Peu auparavant, Berlin avait souligné que la guerre engagée par Israël et les États-Unis contre l’Iran n’avait « rien à voir avec l’Otan ». « L’Otan est une alliance pour la défense du territoire » de ses membres et « il manque le mandat permettant de faire intervenir l’Otan » en dehors de ses frontières, a déclaré le porte-parole du gouvernement allemand Stefan Kornelius.
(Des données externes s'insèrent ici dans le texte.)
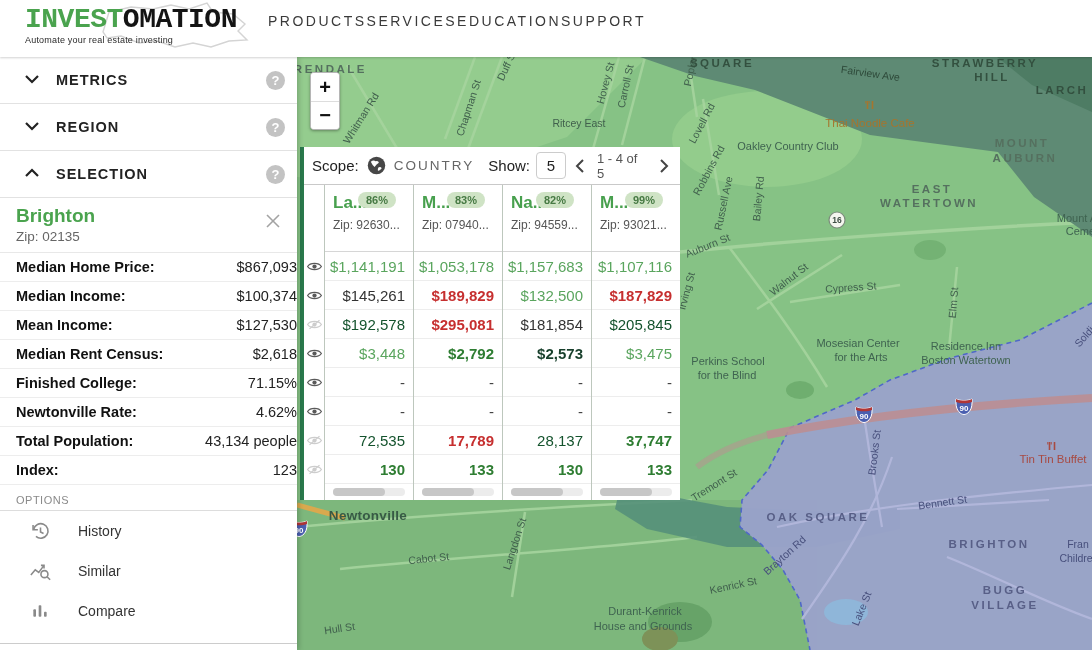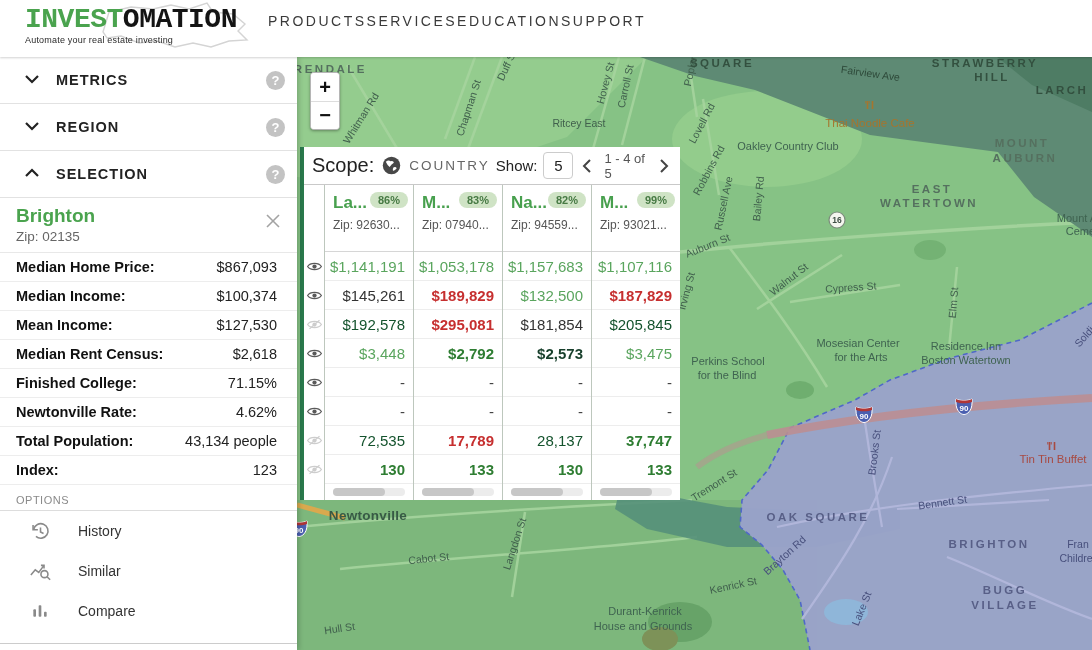--- a/index.html
+++ b/index.html
@@ -25,21 +25,21 @@
           box-shadow:2px 0 5px rgba(0,0,0,.18); }
   .sec { height:47px; border-bottom:1px solid #e2e2e2; display:flex; align-items:center; padding:0 12px 0 24px; cursor:pointer; }
   .sec .lbl { margin-left:16px; font-size:14.5px; font-weight:700; letter-spacing:1px; color:#222; }
   .help { margin-left:auto; width:19px; height:19px; border-radius:50%; background:#c3c3c3; color:#fff;
           font-size:13px; font-weight:700; display:flex; align-items:center; justify-content:center; cursor:pointer; }
   .card { position:relative; padding:7px 16px 0; height:54px; }
   .card .name { font-size:19px; font-weight:700; color:#4aa34e; }
   .card .zip { font-size:13.5px; color:#666; margin-top:2px; }
   .card .close { position:absolute; right:16px; top:15px; cursor:pointer; }
   .metrics { border-top:1px solid #e8e8e8; }
-  .mrow { height:29px; display:flex; align-items:center; padding:0 20px 0 16px; border-bottom:1px solid #ededed; }
+  .mrow { height:29px; display:flex; align-items:center; padding:0 0 0 16px; border-bottom:1px solid #ededed; }
   .mrow .ml { font-size:14.5px; font-weight:700; color:#111; }
   .mrow .mv { margin-left:auto; font-size:14.5px; color:#222; }
   .opts-h { margin:9px 16px 4px; font-size:11px; letter-spacing:.5px; color:#8a8a8a; }
   .opts-divider { border-bottom:1px solid #ddd; }
   .opt { height:40px; display:flex; align-items:center; padding-left:28px; gap:26px; cursor:pointer; }
   .opt .oicon { width:24px; display:flex; justify-content:center; }
   .opt .olbl { font-size:14px; color:#333; }
   .bottom-divider { margin-top:12px; border-top:1px solid #ccc; }
 
   
@@ -60,35 +60,35 @@
   .ml-poi        { fill:#3f6350; font-size:11px; }
   .ml-poi-orange { fill:#a5752e; font-size:11.5px; }
   .ml-poi-red    { fill:#a84a42; font-size:11.5px; }
   .ml-city       { fill:#375a45; font-size:13.5px; font-weight:700; letter-spacing:.3px; }
   .ml-area-p     { fill:#585f87; font-size:11.5px; letter-spacing:2.5px; font-weight:600; }
   .ml-street-p   { fill:#474f7c; font-size:10.5px; }
 
   
   .panel { position:absolute; left:3px; top:90px; width:380px; background:#fff; border-left:4px solid #2a7a4d; z-index:10; }
   .scopebar { height:38px; display:flex; align-items:center; border-bottom:1px solid #c9c9c9; padding:0 8px; gap:6px; }
-  .scope-lbl { font-size:20px; color:#222; }
+  .scope-lbl { font-size:15px; color:#222; }
   .globe { display:flex; margin:0 2px; cursor:pointer; }
   .scope-val { font-size:13.5px; letter-spacing:2px; color:#666; margin-right:auto; cursor:pointer; }
   .show-lbl { font-size:15px; color:#222; }
   .show-input { width:30px; height:27px; border:1px solid #ccc; border-radius:4px; text-align:center; font-size:15px;
                 color:#222; font-family:inherit; padding:0; }
   .pgr { display:flex; align-items:center; cursor:pointer; padding:0 2px; }
   .pgr-txt { width:50px; font-size:13px; line-height:15px; color:#555; margin:0 3px; }
   .tbl { display:flex; }
   .eyecol { width:20px; padding-top:67px; }
   .eyecell { height:29px; display:flex; align-items:center; justify-content:center; cursor:pointer; }
   .col { flex:1; border-left:1px solid #bdc7bd; min-width:0; }
   .colhead { height:67px; position:relative; padding:8px 6px 0 8px; border-bottom:1px solid #d6d6d6; }
   .cname { font-size:17px; font-weight:700; color:#48a04e; cursor:pointer; }
-  .cbadge { position:absolute; top:7px; right:5px; background:#cfe3c5; color:#477a44; font-size:11px; font-weight:700;
+  .cbadge { position:absolute; top:7px; right:17px; background:#cfe3c5; color:#477a44; font-size:11px; font-weight:700;
             padding:2px 8px; border-radius:10px; }
   .czip { font-size:12px; color:#555; margin-top:5px; white-space:nowrap; overflow:hidden; }
   .cell { height:29px; display:flex; align-items:center; justify-content:flex-end; padding-right:8px;
           border-bottom:1px solid #ededed; font-size:15px; }
   .v-green    { color:#5aa55e; }
   .v-greenBold{ color:#2e7d32; font-weight:700; }
   .v-darkBold { color:#173f2b; font-weight:700; }
   .v-black    { color:#333; }
   .v-red      { color:#14532d; }
   .v-redBold  { color:#c62f2f; font-weight:700; }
S’opposant à toute « nouvelle escalade militaire » dans la région, l’Allemagne n’offrira « aucune participation militaire » mais est prête « à garantir, par la voie diplomatique, la sécurité du passage dans le détroit d’Ormuz », a également affirmé le ministre allemand de la Défense Boris Pistorius.

Les ministres des Affaires étrangères lituanien et polonais, historiquement atlantistes, ont eux estimé que les pays de l’Otan devraient « étudier » une demande américaine de contribution si elle était officiellement soumise à l’Alliance. Mais « le président (Karol) Nawrocki a déjà écarté toute participation des forces armées polonaises », a rappelé le ministre des Affaires étrangères Radoslaw Sikorski.

Un responsable de l’Otan a indiqué à l’AFP « savoir que certains alliés discutent individuellement avec les États-Unis et d’autres pays » de mesures supplémentaires, ajoutant que l’Alliance atlantique avait déjà « renforcé » son engagement en Méditerranée, où ses forces ont intercepté trois missiles tirés d’Iran entrés dans l’espace aérien turc.

L’UE pas prête à réorienter sa mission maritime Aspides vers le détroit d’Ormuz

Il n’y a pas d’appétit de la part des 27 pour étendre leur mission navale vers le détroit d’Ormuz, résume Kaja Kallas de manière laconique après la réunion des ministres des Affaires étrangères, rapporte notre correspondant à Bruxelles, Pierre Benazet.

La cheffe de la diplomatie européenne continue d’espérer un renforcement de l’opération navale Aspides. Depuis deux ans, des navires d’une dizaine de pays de l’Union européenne y participent par roulement. Son mandat est basé sur le principe de la légitime défense en cas d’attaque des navires escortés. Les navires d’Aspides ne peuvent pas procéder à des frappes contre des installations à terre et, pour l’instant, leur zone d’opération s’arrête à la latitude de Mascate, la capitale omanaise.

Ils n’entreront donc pas dans les abords d’Ormuz et on a bien noté l’opposition formelle de l’Allemagne, de l’Espagne et des Pays-Bas qui ne veulent pas ajouter de la tension ou contribuer à une escalade militaire.